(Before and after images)
-- Opening Marker --

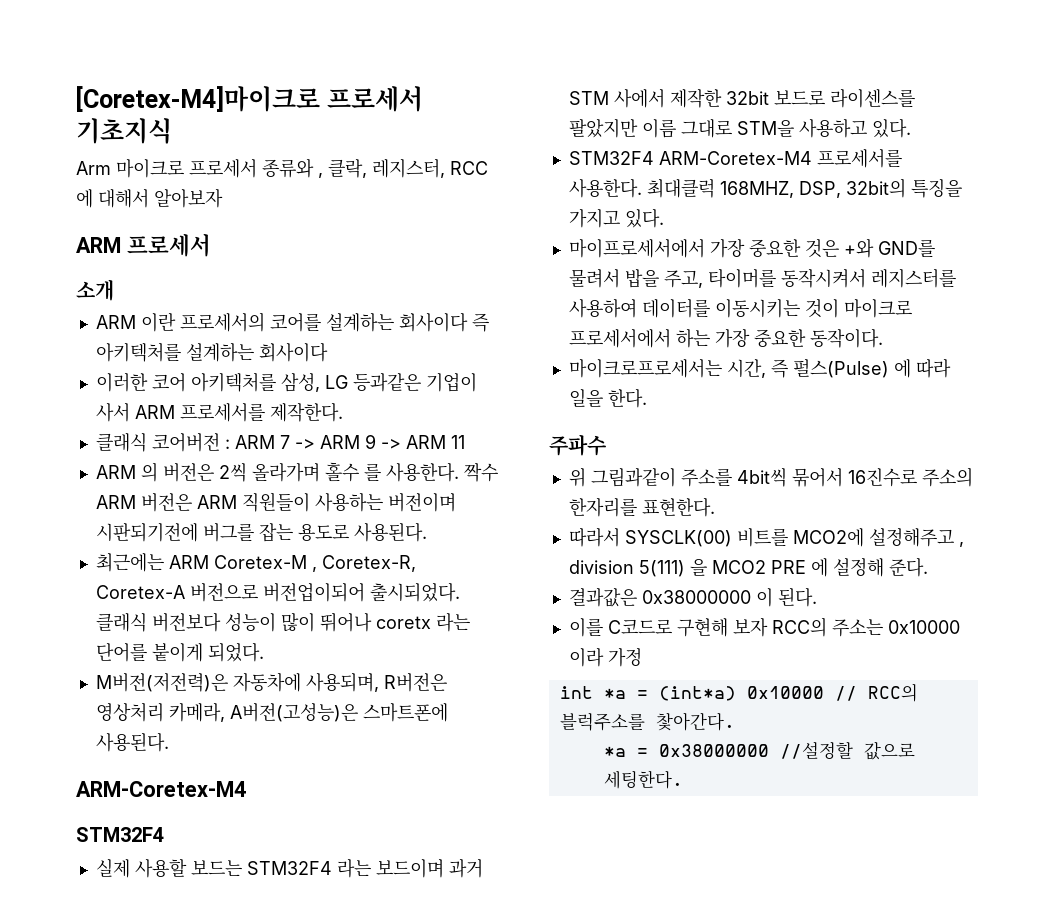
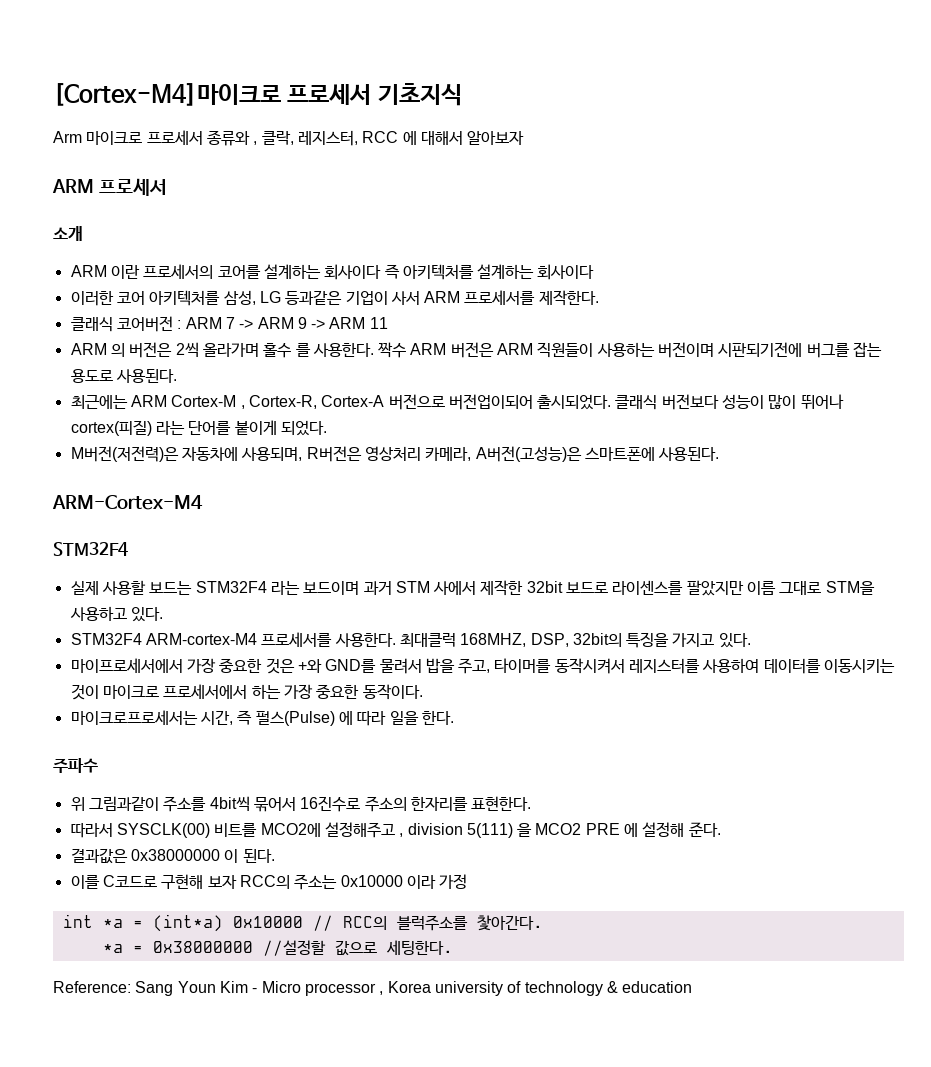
[76,86,320,112] [Coretex-M4]마이크로 -> [53,83,281,106] [Cortex-M4]마이크로
[213,555,416,572] [95,585,185,599] Coretex-M , Coretex-R, Coretex-A -> [171,395,385,409] Cortex-M , Cortex-R, Cortex-A
[375,616,431,629] coretx -> [70,420,152,436] cortex(피질)
[76,781,246,797] ARM-Coretex-M4 -> [52,495,203,510] ARM-Cortex-M4
[658,151,812,165] ARM-Coretex-M4 -> [145,633,257,645] ARM-cortex-M4
(683, 779) none -> [53,981,693,996] // Reference: Sang Youn Kim - Micro processor , Korea university of technology & education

-- Closing Marker --

→ **What you need to do**: Your response should contain each line of the entries above that holds the string "Coretex".

→ **Your response**:
[76,86,320,112] [Coretex-M4]마이크로 -> [53,83,281,106] [Cortex-M4]마이크로
[213,555,416,572] [95,585,185,599] Coretex-M , Coretex-R, Coretex-A -> [171,395,385,409] Cortex-M , Cortex-R, Cortex-A
[76,781,246,797] ARM-Coretex-M4 -> [52,495,203,510] ARM-Cortex-M4
[658,151,812,165] ARM-Coretex-M4 -> [145,633,257,645] ARM-cortex-M4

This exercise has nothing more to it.